/hadoop-spark-cluster-deployment

Automated deployment of a Hadoop/Spark Cluster on AWS with Terraform

Primary LanguageShellMIT LicenseMIT

Automatic Deployment of a Hadoop-Spark Cluster using Terraform


This is a project I created for the Big Data Systems & Techniques course of my MSc in Data Science. It's a very basic implementation of an orchestration systems that provisions and configures a 3-node cluster (the number of data-nodes can be easily extended) with Apache Hadoop and Apache Spark.

Project's Task

The task of this project is to use the Terraform IAC (Infrastructure as Code) tool to automatically provision Amazon VMs and install Hadoop on the cluster. The resources used are:

  • Linux image: Ubuntu 16.04
  • Java: jdk1.8.0_131
  • Apache Hadoop: hadoop-2.7.2
  • Apache Spark: spark-2.1.1

What is Infrastructure As Code and what is Terraform?

Infrastructure as code is a new DevOps philosophy where the application infrastructure is no longer created by hand but programmatically. The benefits are numerous including but not limited to:

  • Speed of deployment
  • Version Control of Infrastructure
  • Engineer agnostic infrastructure (no single point of failure/no single person to bug)
  • Better lifetime management (automatic scale up/down, healing)
  • Cross-provider deployment with minimal changes

Terraform is a tool that helps in this direction. It is an open source tool developed by Hashicorp.

This tool allows you to write the final state that you wish your infrastructure to have and terraform applies those changes for you.

You can provision VMs, create subnets, assign security groups and pretty much perform any action that any cloud provider allows.

Terraform support a wide range of providers including the big 3 ones AWS, GCP, Microsoft Azure.

Installing Terraform

Terraform is written in Go and is provided as a binary for the major OSs but can also be compiled from source code.

The binary can be downloaded from the Terraform site and does not require any installation. We just need to set it to the path variable (for Linux/macOS instructionscan be found here and for Windows here) so that it is accessible from our system in any path.

After we have this has finished we can confirm that it is ready to be used by running the terraform command and we should get something like the following:

$ terraform
Usage: terraform [--version] [--help] <command> [args]

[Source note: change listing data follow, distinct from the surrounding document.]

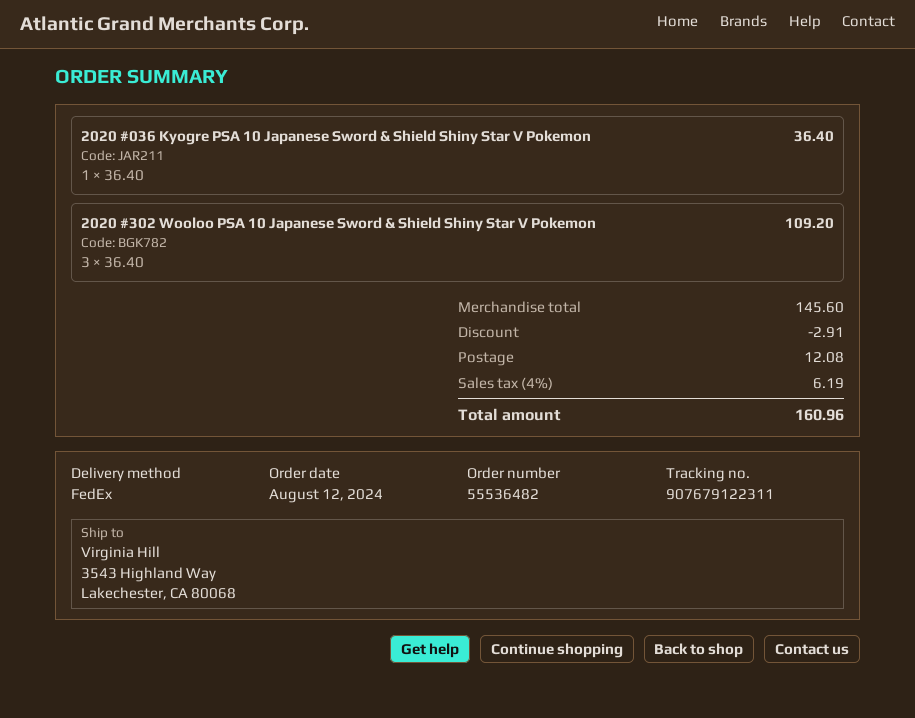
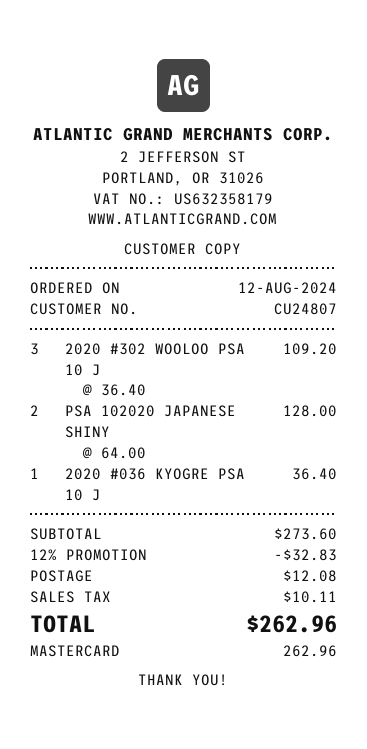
PSA 102020 JAPANESE SHINY: none -> 2 x 64.00 = 128.00
subtotal: 145.60 -> 273.60
discount: 2.91 -> 32.83
tax: 6.19 -> 10.11
total: 160.96 -> 262.96

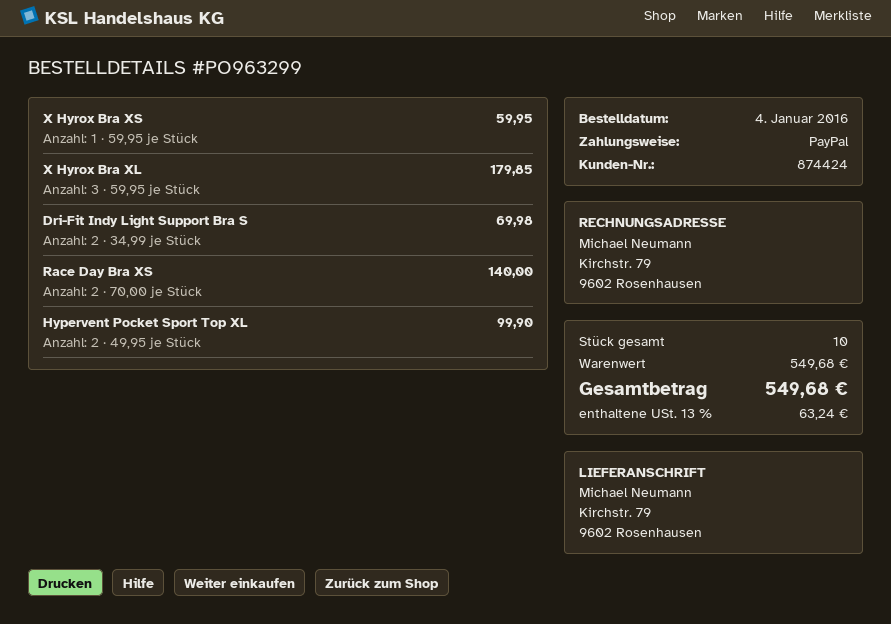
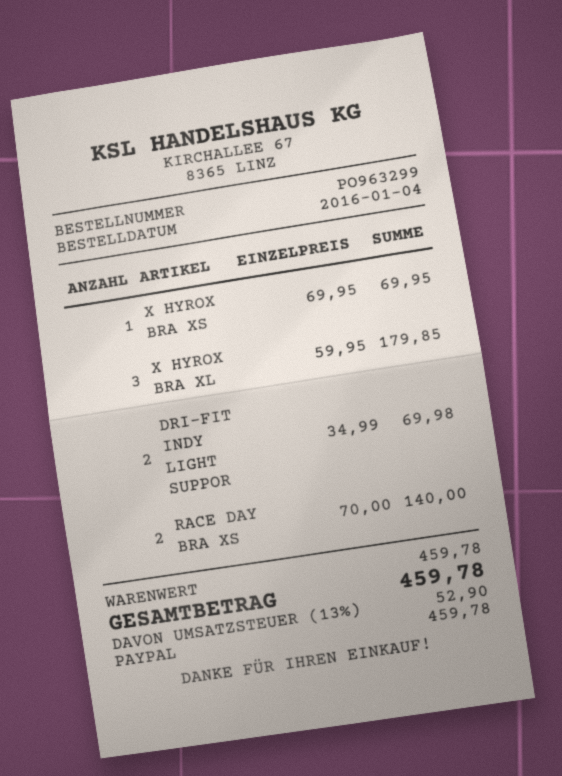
X Hyrox Bra XS: 1 x 59.95 = 59.95 -> 1 x 69.95 = 69.95
Hypervent Pocket Sport Top XL: 2 x 49.95 = 99.90 -> none
subtotal: 549.68 -> 459.78
tax: 13% = 63.24 -> 13% = 52.90
total: 549.68 -> 459.78

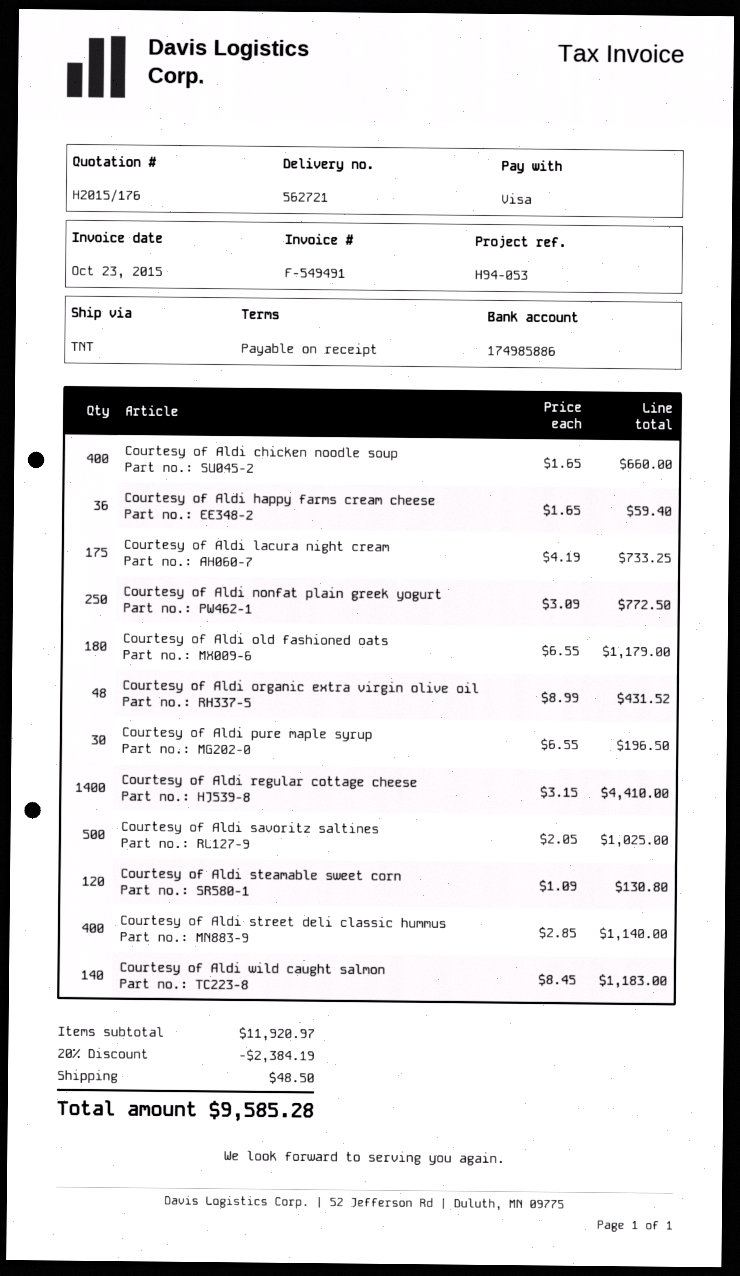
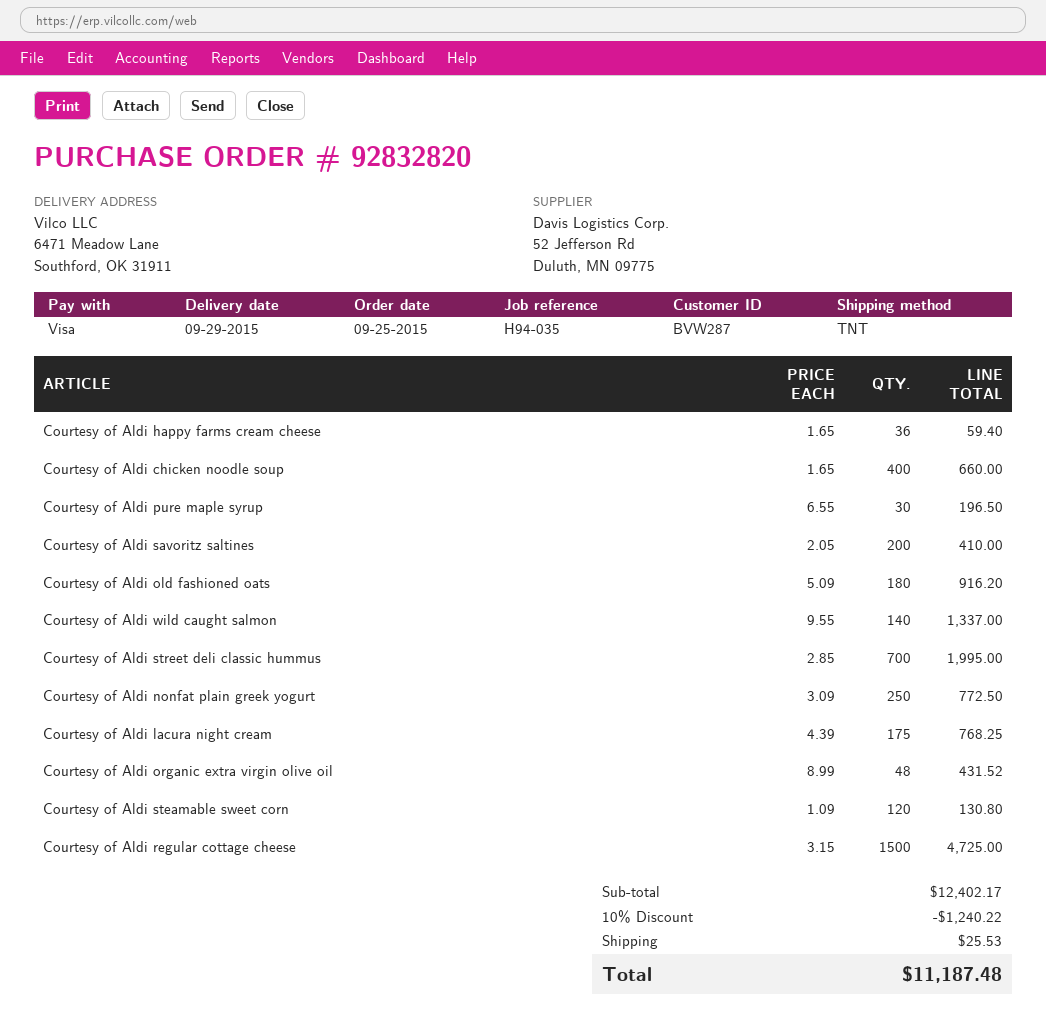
reference: H94-053 -> H94-035
Courtesy of Aldi lacura night cream: 175 x 4.19 = 733.25 -> 175 x 4.39 = 768.25
Courtesy of Aldi old fashioned oats: 180 x 6.55 = 1179.00 -> 180 x 5.09 = 916.20
Courtesy of Aldi regular cottage cheese: 1400 x 3.15 = 4410.00 -> 1500 x 3.15 = 4725.00
Courtesy of Aldi savoritz saltines: 500 x 2.05 = 1025.00 -> 200 x 2.05 = 410.00
Courtesy of Aldi street deli classic hummus: 400 x 2.85 = 1140.00 -> 700 x 2.85 = 1995.00
Courtesy of Aldi wild caught salmon: 140 x 8.45 = 1183.00 -> 140 x 9.55 = 1337.00
subtotal: 11920.97 -> 12402.17
discount: 20% = 2384.19 -> 10% = 1240.22
shipping: 48.50 -> 25.53
total: 9585.28 -> 11187.48

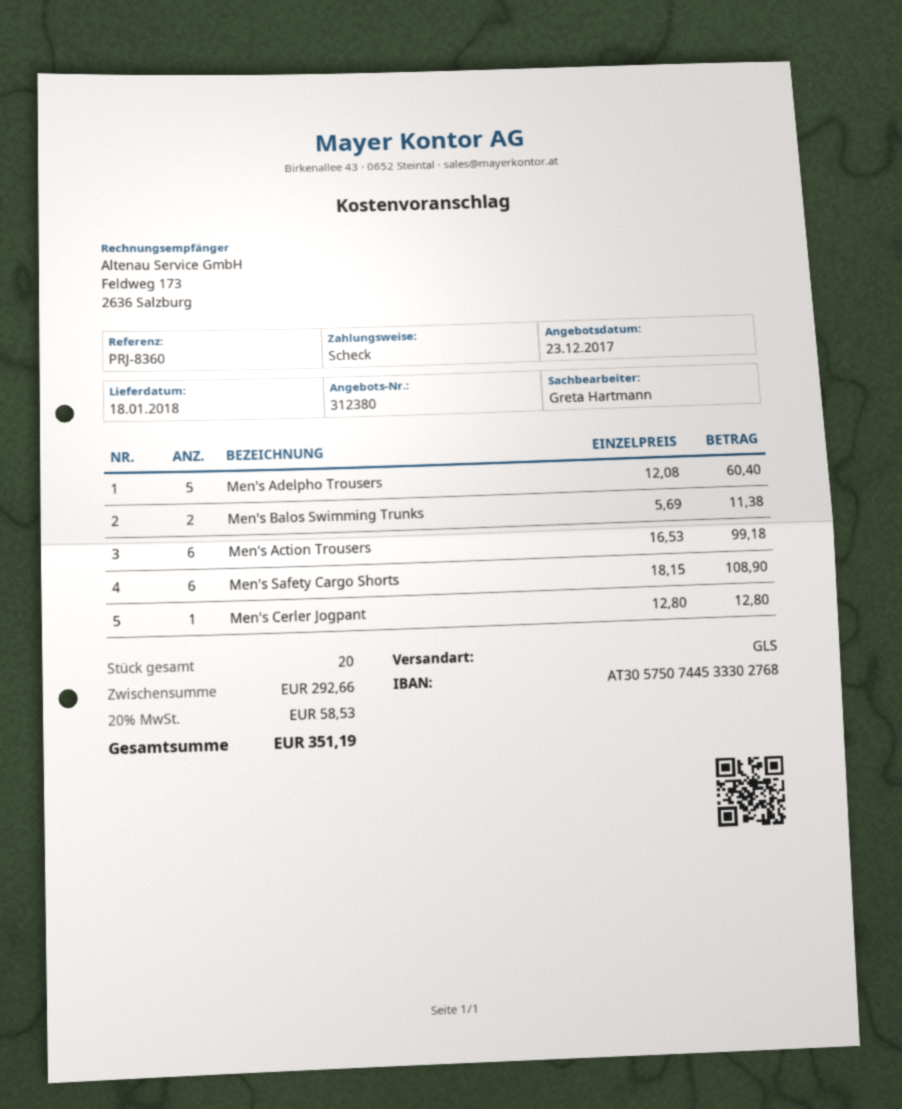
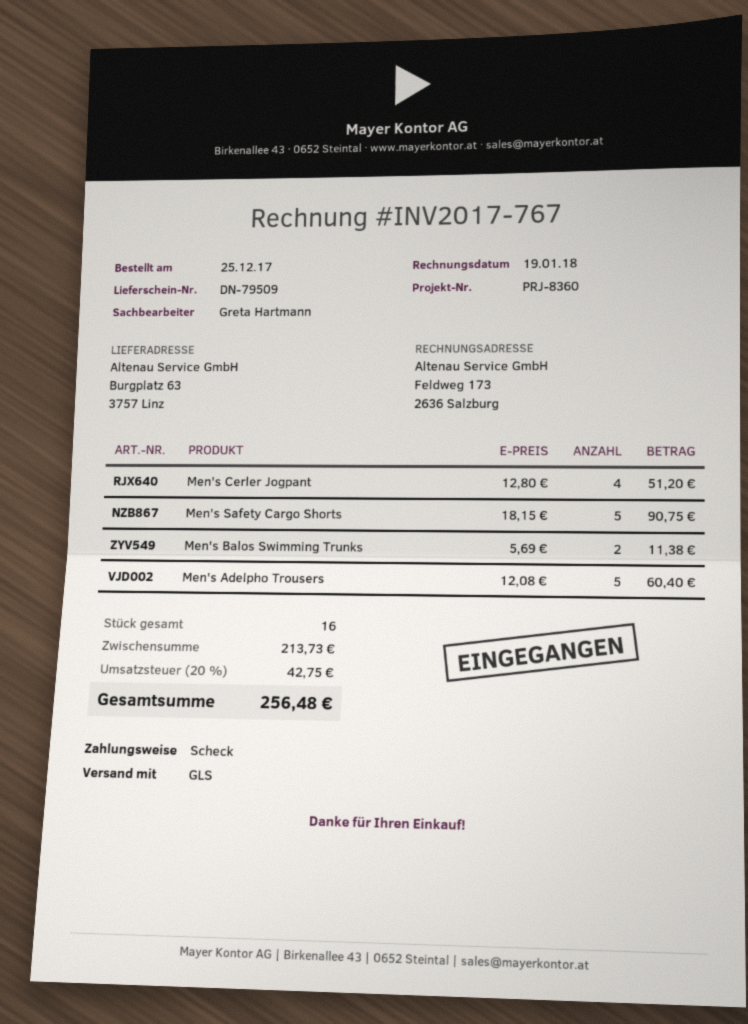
Men's Action Trousers: 6 x 16.53 = 99.18 -> none
Men's Safety Cargo Shorts: 6 x 18.15 = 108.90 -> 5 x 18.15 = 90.75
Men's Cerler Jogpant: 1 x 12.80 = 12.80 -> 4 x 12.80 = 51.20
total quantity: 20 -> 16
subtotal: 292.66 -> 213.73
tax: 20% = 58.53 -> 20% = 42.75
total: 351.19 -> 256.48

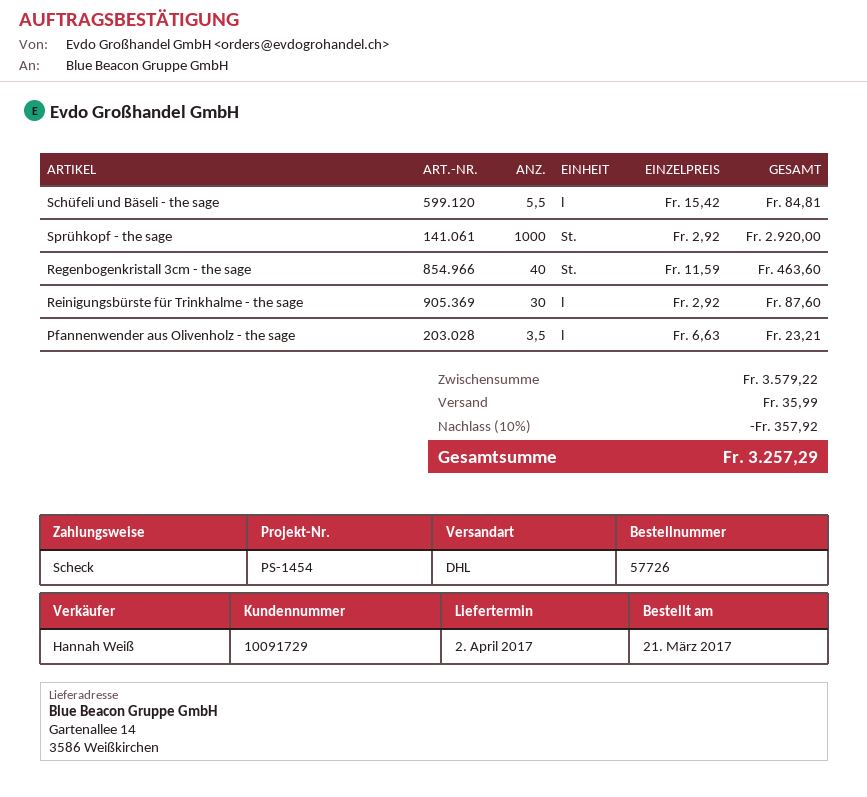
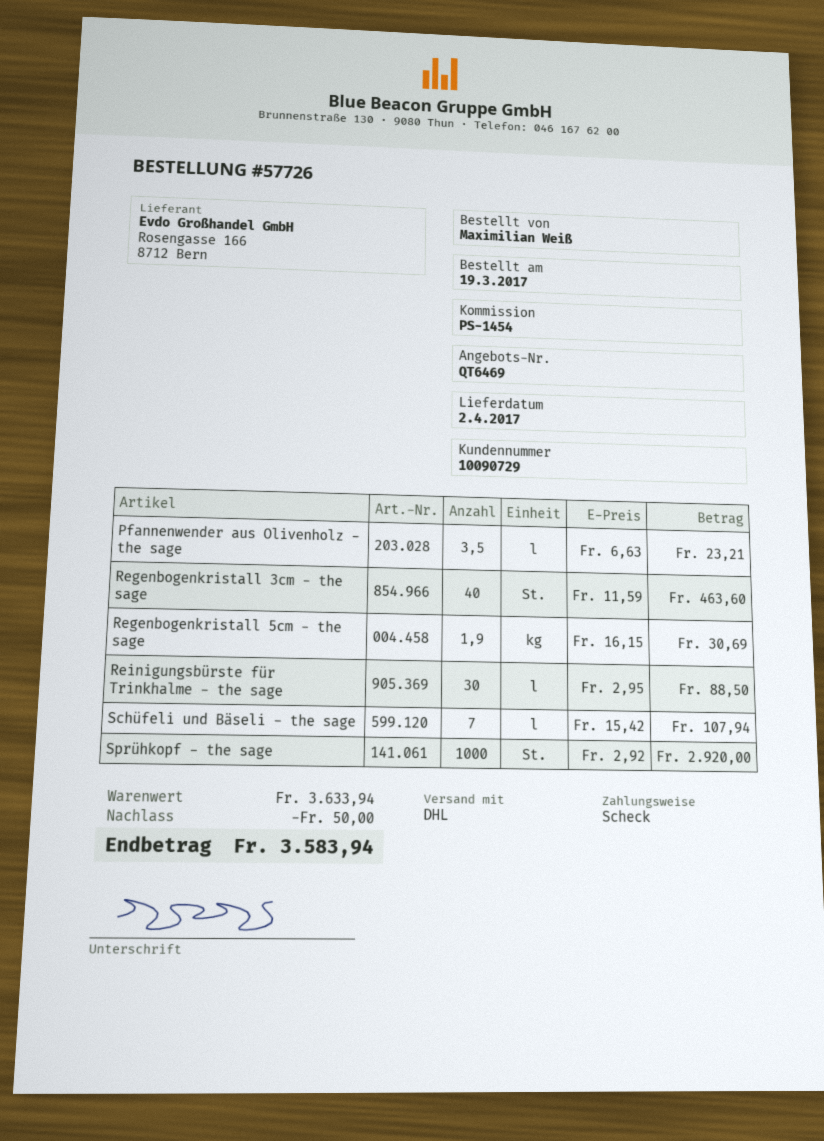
order date: 2017-03-21 -> 2017-03-19
customer number: 10091729 -> 10090729
Schüfeli und Bäseli - the sage: 5.5 x 15.42 = 84.81 -> 7 x 15.42 = 107.94
Reinigungsbürste für Trinkhalme - the sage: 30 x 2.92 = 87.60 -> 30 x 2.95 = 88.50
Regenbogenkristall 5cm - the sage: none -> 1.9 x 16.15 = 30.69
subtotal: 3579.22 -> 3633.94
discount: 357.92 -> 50.00
shipping: 35.99 -> none
total: 3257.29 -> 3583.94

The available commands for execution are listed below.
The most common, useful commands are shown first, followed by
less common or more advanced commands. If you're just getting
started with Terraform, stick with the common commands. For the
other commands, please read the help and docs before usage.

Common commands:
    apply              Builds or changes infrastructure
    console            Interactive console for Terraform interpolations
    destroy            Destroy Terraform-managed infrastructure
    env                Environment management
    fmt                Rewrites config files to canonical format
    get                Download and install modules for the configuration
    graph              Create a visual graph of Terraform resources
    import             Import existing infrastructure into Terraform
    init               Initialize a new or existing Terraform configuration
    output             Read an output from a state file
    plan               Generate and show an execution plan
    push               Upload this Terraform module to Atlas to run
    refresh            Update local state file against real resources
    show               Inspect Terraform state or plan
    taint              Manually mark a resource for recreation
    untaint            Manually unmark a resource as tainted
    validate           Validates the Terraform files
    version            Prints the Terraform version

All other commands:
    debug              Debug output management (experimental)
    force-unlock       Manually unlock the terraform state
    state              Advanced state management

Now we can move on the using the tool.

Setting up the AWS account

This is a step that is not specific to this project but rather it's something that needs to be configured whenever a new AWS account is set up. When we create a new account with Amazon, the default account we are given has root access to any action. Similarly with the linux root user we do not want to be using this account for the day-to-day actions, so we need to create a new user.

We navigate to the Identity and Access Management (IAM) page, click on Users, then the Add user button. We provide the User name, and click the Programmatic access checkbox so that an access key ID and a secret access key will be generated.

Clicking next we are asked to provide a Security Group that this User will belong to. Security Groups are the main way to provide permission and restrict access to specific actions required. For this purpose of this project we will give the AdministratorAccess permission to this user, however when used in a professional setting it is advised to only allow permissions that a user needs (like AmazonEC2FullAccess if a user will only be creating EC2 instances).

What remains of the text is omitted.